McCoy spent the 2018 season with the Single-A Delmarva Shorebirds, playing in 124 games and hitting .266/.332/.369 with 4 home runs, 47 RBI, and 13 stolen bases. McCoy split the 2019 season between the High-A Frederick Keys and Double-A Bowie Baysox. In 132 games, he hit a combined .290/.345/.378 with 4 home runs, 48 RBI, and 13 stolen bases.

McCoy did not play in a game in 2020 due to the cancellation of the minor league season because of the COVID-19 pandemic. He returned to action in 2021 with the Triple-A Norfolk Tides. Playing in 112 games, he batted .221/.288/.368 with 9 home runs, 43 RBI, and 13 stolen bases.

===Seattle Mariners===
On April 7, 2022, the Orioles traded McCoy to the Seattle Mariners for cash considerations. He spent the season with the Triple-A Tacoma Rainiers, playing in 124 games and hitting .256/.332/.473 with career-highs in home runs (21), RBI (63), and stolen bases (22). In addition, McCoy set the record for highest fielding percentage ever for a Tacoma shortstop, making only 6 errors all season en route to a .986 fielding percentage.

McCoy returned to Tacoma to begin the 2023 season. In 87 games, he hit .234/.330/.407 with 11 home runs, 55 RBI, and 20 stolen bases.

===Toronto Blue Jays===
On July 26, 2023, the Mariners traded McCoy to the Toronto Blue Jays in exchange for Trent Thornton. He was subsequently assigned to the Triple-A Buffalo Bisons, where he put up a .572 OPS in 21 games. On August 29, McCoy was selected to the 40-man roster and promoted to the major leagues for the first time following an injury to Bo Bichette. McCoy made his debut a day later on August 30, pinch hitting for Ernie Clement. In 6 games for Toronto, he appeared mostly as a defensive replacement or pinch runner, and struck out in his only at-bat. On September 20, McCoy was designated for assignment following the promotion of Cam Eden. He cleared waivers and was sent outright to Buffalo on September 22.

===San Diego Padres===
On November 19, 2023, McCoy signed a minor league contract with the San Diego Padres that included an invitation to spring training. He began the season with the El Paso Chihuahuas, playing in 108 games and slashing .260/.329/.382 with five home runs, 50 RBI, and 25 stolen bases. On August 21, 2024, the Padres selected McCoy's contract, adding him to their active roster. He made his first start for the Padres the next day. In 19 games for San Diego, he slashed .204/.278/.245 with three RBI and one stolen base. On November 22, the Padres non-tendered McCoy, making him a free agent.

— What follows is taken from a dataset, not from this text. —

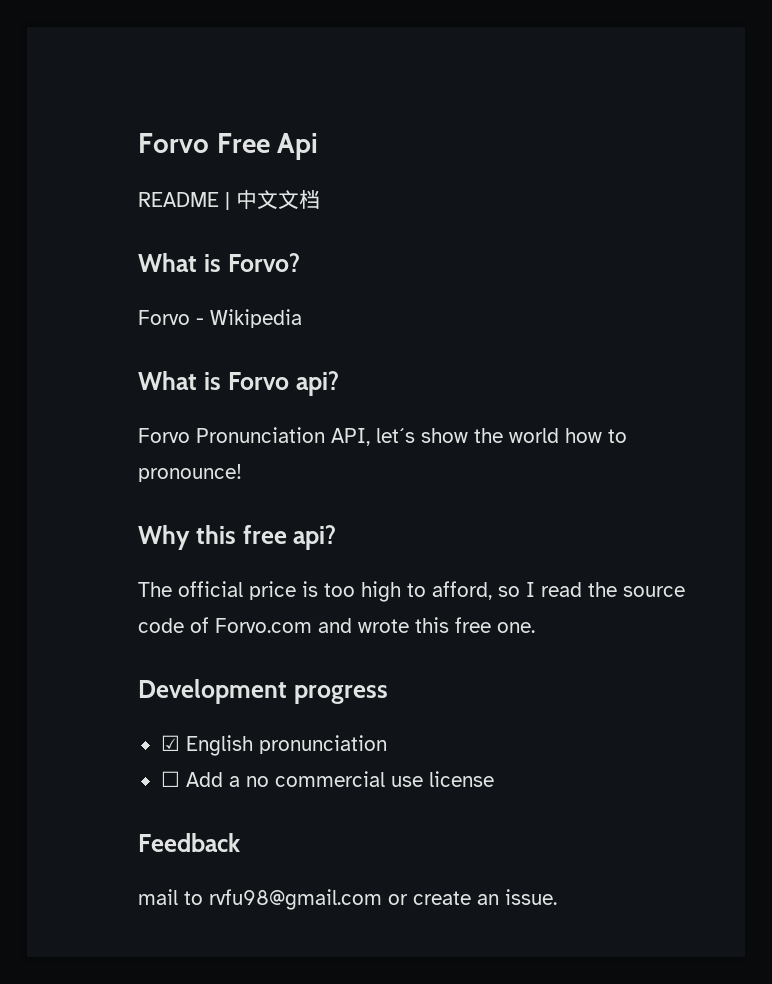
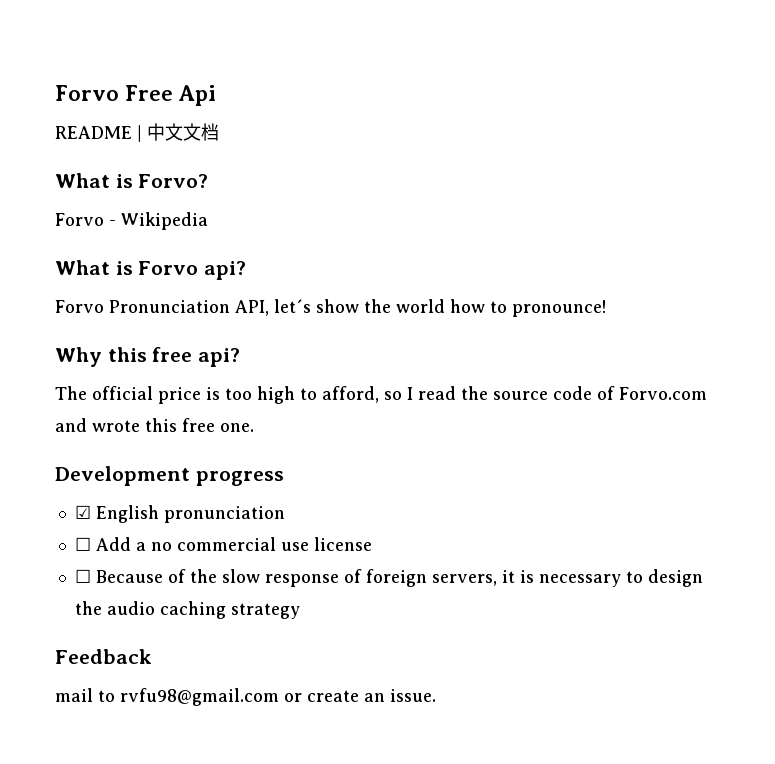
(494, 779) none -> [74,569,703,587] [74,601,300,619] // ☐ Because of the slow response of foreign servers, it is necessary to design the audio caching strategy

On December 6, 2024, McCoy re-signed with the Padres organization on a minor league contract. On March 22, 2025, the Padres selected McCoy's contract and subsequently optioned him to Triple-A El Paso. He was recalled on April 21, following Luis Arráez's concussion. He played in four games, starting once and striking out in four of five plate appearances, before going on the injured list with a dislocated finger on April 29. He returned to Triple-A on May 20.

McCoy was optioned to Triple-A El Paso to begin the 2026 season.

== Personal life ==
McCoy has two younger siblings. In high school, he also won all-conference honors playing basketball and soccer.